To Shop is to Cope

I'm in a Commerce outlet mall, feverishly darting from store to store. A swirl of images plays across my frontal lobe.

There are caramel-colored leather boots and pale pink thongs from Italy and a mint green skirt with a tiny bow on the front. There's an unassuming corduroy blazer that's poetry with jeans. There's a pair of ridiculously expensive pants that seems to reshape you, as money tends to.
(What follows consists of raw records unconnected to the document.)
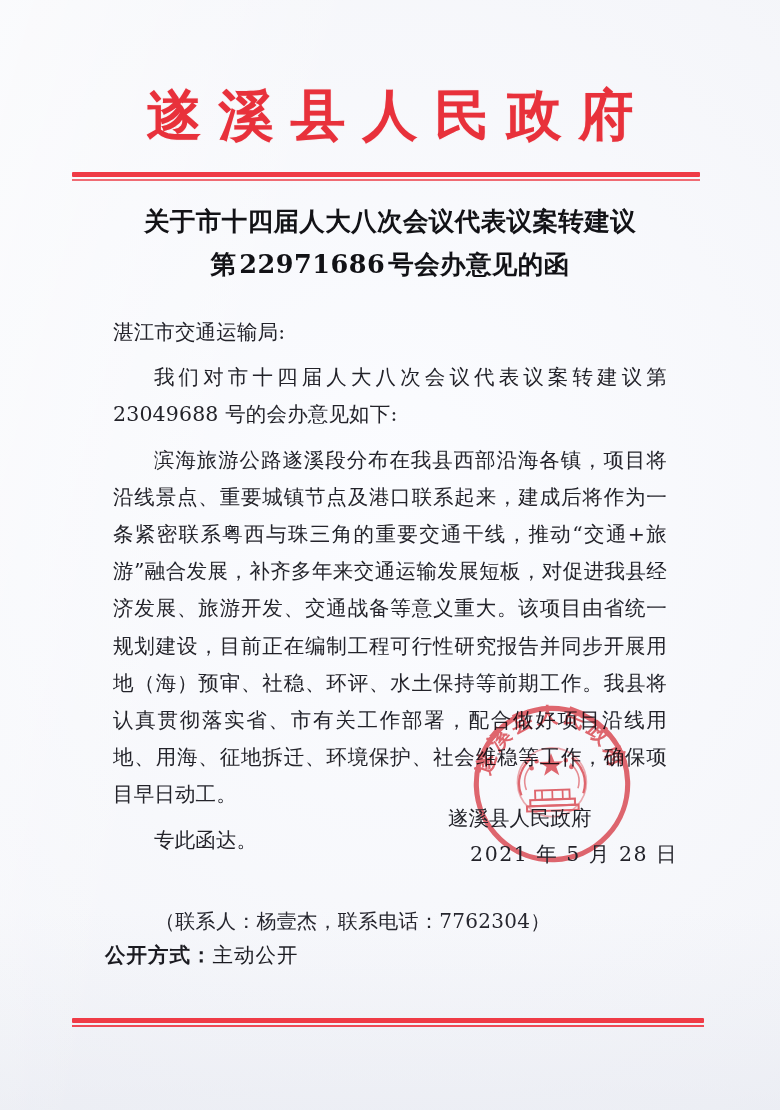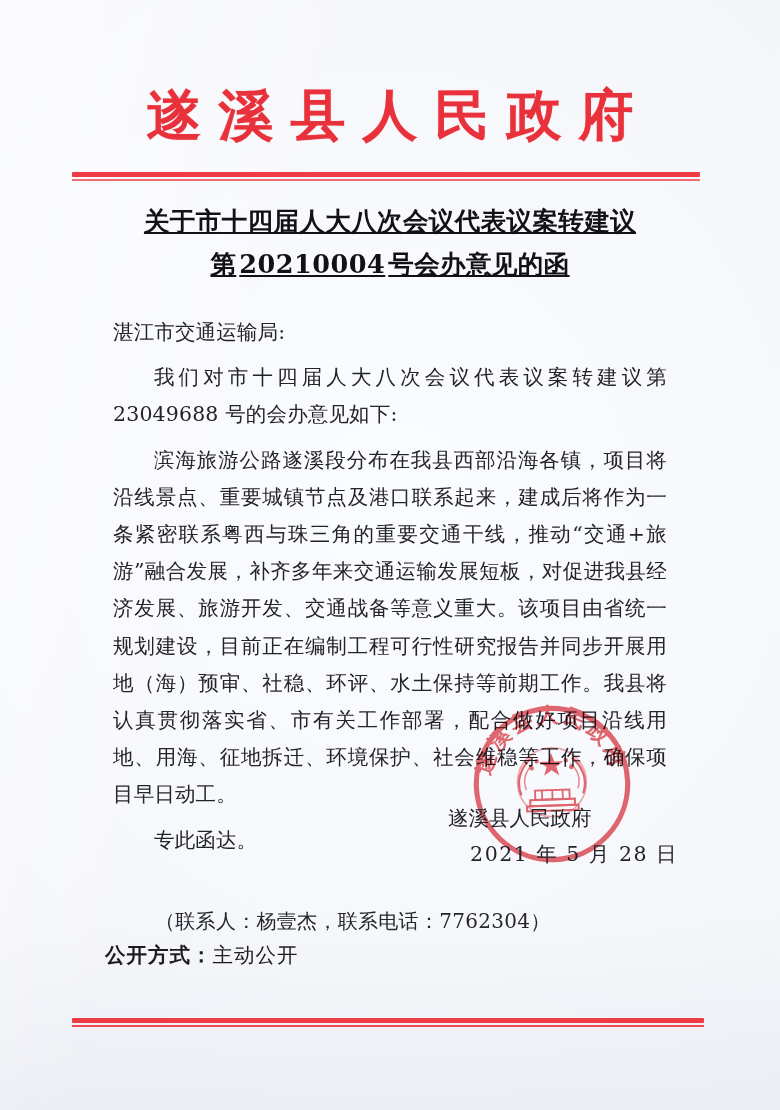--- a/index.html
+++ b/index.html
@@ -82,21 +82,20 @@
     position: absolute;
     top: 200px;
     left: 96px;
     right: 96px;
     text-align: center;
     font-weight: 700;
     font-size: 25.5px;
     line-height: 43px;
     letter-spacing: 0.4px;
     color: #121216;
-    text-decoration: underline;
   }
   .doc-title .num {
     font-family: "DejaVu Serif", "Liberation Serif", serif;
     letter-spacing: 0.5px;
     padding: 0 3px;
   }
 
   
   .body-block {
     position: absolute;
@@ -205,21 +204,21 @@
   </div>
 
   <div class="rule-head">
     <div class="thick"></div>
     <div class="thin"></div>
   </div>
 
   <div class="doc-title">
     <div>关于市十四届人大八次会议代表议案转建议</div>
     <div>
-      <span>第</span><span class="num">20210004</span><span>号会办意见的函</span>
+      <span>第</span><span class="num">22971686</span><span>号会办意见的函</span>
     </div>
   </div>
 
   <div class="body-block">
     <p>湛江市交通运输局:</p>
     <p class="indent2">我们对市十四届人大八次会议代表议案转建议第 23049688 号的会办意见如下:</p>
     <p class="indent2">滨海旅游公路遂溪段分布在我县西部沿海各镇，项目将沿线景点、重要城镇节点及港口联系起来，建成后将作为一条紧密联系粤西与珠三角的重要交通干线，推动“交通+旅游”融合发展，补齐多年来交通运输发展短板，对促进我县经济发展、旅游开发、交通战备等意义重大。该项目由省统一规划建设，目前正在编制工程可行性研究报告并同步开展用地（海）预审、社稳、环评、水土保持等前期工作。我县将认真贯彻落实省、市有关工作部署，配合做好项目沿线用地、用海、征地拆迁、环境保护、社会维稳等工作，确保项目早日动工。</p>
     <p class="indent2">专此函达。</p>
   </div>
I've been shopping a lot lately, ever since it became our civic duty to reinvigorate the economy. God bless America.

Dashing through the mall is an almost psychedelic escapade; I'm a retail Hunter S. Thompson on a rambling, crazy search for the American dream, armed not with drugs, but with cash.

I guess acquisition is my drug ‹ but not in a bad way, not in a spend-your-way-into-bankruptcy-end-up-in-a-12-step-program-way ‹ no, in a useful way, much more Valium than crack.

Shopping was, and always will be, a primal experience for me, at once soothing and thrilling, a journey back to my earliest experiences of pure joy.

My mother and I didn't play catch in the yard or bake cookies or play Boggle ‹ we shopped. That was the only time we jointly focused on something other than fear and loathing of each other.

I'll never forget bonding over shopping victories, those singular moments a garment on the sale rack not only fits, but is 80% off the already marked down price. Somehow, together, you've defeated Macy's. You're Bonnie and Bonnie and no one can stop you!

All at once, you've transcended being barely middle class, a single mom and daughter driving a Bug that has to be pushed to start. In the time it takes for one big euphoric exchange of goods for cash, the world bursts open. You can be the person that would have bought that garment at retail. You're not Minnie Pearl. No one has to know.

You can't go far up the social latter when you're a scholarship kid at private school, as I always was. You can't go on ski trips or to Paris for winter break. Still, if you really know how to shop, you can look the part. Style is the great equalizer. Even in India, the caste system is noted by the color of a woman's sari. Here, it's the color of her Prada.

My mother, bless her for this, wasn't one of those totally confused parents that think wearing a "Braggin' Dragon" on your shirt is just the same as an Izod alligator.

For me, there was saving and chores and scouring sales and "factory seconds," but I usually had several back to school items that were what my mom would call, "right."

I've been thinking a lot about class lately, how I just broke up with a guy my therapist dubbed Cash & Cachet and am now dating one whose décor features signed cleats under glass.

Cash & Cachet was, by most accounts, not the nicest guy. He once requested I stop being funny in front of his friends because it was embarrassing, like someone talking too loud in a quiet restaurant, he explained. He might as well have said, "I'm barely pulling off bringing you around by playing the exotic ethnic card, don't push it."

My friends didn't see what I saw; he was Ralph Lauren sheets and Agnes B. leather pants and a Vera Wang wedding dress. He was belonging. He was right.

Look, I know it's hard to be deep about clothes and shopping. If my mother had taken me fly-fishing, this would be "A River Runs Through It."

Wait, maybe it is a little like fishing. You wait to catch the big one, all the while sipping Bud and swapping stories. On a good day, you leave with a big catch, a picture of you standing next to a 15-pound Gucci bag. Is it destructive, buying things you don't need to look like someone you weren't born to be? I think not. If you'll recall high school biology, you might remember mimicry, the advantageous resemblance of one species to another. The viceroy mimics the monarch, which is repugnant to birds; harmless nettles resemble stinging ones; crabs evolve to look like floating seaweed. Mimicry is nature's way of either blending or looking more dangerous than you are. Those who survive are able to produce offspring with the same useful appearance.

It's my secret hunch that everyone feels like a mimic at times, even blue blood debutantes with Tiffany bracelets, flying across the room like monarchs.

That's why shopping is more meaningful to me than it really should be, I guess. Every garment tells a story about the person I could be wearing it, where she goes in that blazer, who she talks to in those jeans, what she looks like to predators floating easily on the ocean, like seaweed.